== Segment start ==

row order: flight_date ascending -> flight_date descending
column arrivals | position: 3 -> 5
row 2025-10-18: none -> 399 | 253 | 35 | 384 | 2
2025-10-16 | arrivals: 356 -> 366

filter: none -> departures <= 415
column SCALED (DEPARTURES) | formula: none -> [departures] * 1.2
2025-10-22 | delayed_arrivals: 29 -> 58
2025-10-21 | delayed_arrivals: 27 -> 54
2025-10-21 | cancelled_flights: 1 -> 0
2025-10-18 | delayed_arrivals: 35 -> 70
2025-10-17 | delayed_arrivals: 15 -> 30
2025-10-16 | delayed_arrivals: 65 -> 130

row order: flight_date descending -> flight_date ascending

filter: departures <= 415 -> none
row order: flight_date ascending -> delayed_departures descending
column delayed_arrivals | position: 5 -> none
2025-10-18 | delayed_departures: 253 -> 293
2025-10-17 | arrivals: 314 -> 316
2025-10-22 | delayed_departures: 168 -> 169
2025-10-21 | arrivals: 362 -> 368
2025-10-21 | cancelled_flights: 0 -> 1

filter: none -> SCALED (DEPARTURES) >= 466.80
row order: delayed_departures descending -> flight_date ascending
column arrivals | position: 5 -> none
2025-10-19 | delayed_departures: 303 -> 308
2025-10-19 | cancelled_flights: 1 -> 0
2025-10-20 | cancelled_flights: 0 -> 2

== Segment end ==

When the line with "row order: flight_date descending" is reached in the data above, start copying there, and copy each line exactly until the line with "filter: none -> SCALED (DEPARTURES) >= 466.80" has been copied; copy nothing else.

▶ **Answer below**
row order: flight_date descending -> flight_date ascending

filter: departures <= 415 -> none
row order: flight_date ascending -> delayed_departures descending
column delayed_arrivals | position: 5 -> none
2025-10-18 | delayed_departures: 253 -> 293
2025-10-17 | arrivals: 314 -> 316
2025-10-22 | delayed_departures: 168 -> 169
2025-10-21 | arrivals: 362 -> 368
2025-10-21 | cancelled_flights: 0 -> 1

filter: none -> SCALED (DEPARTURES) >= 466.80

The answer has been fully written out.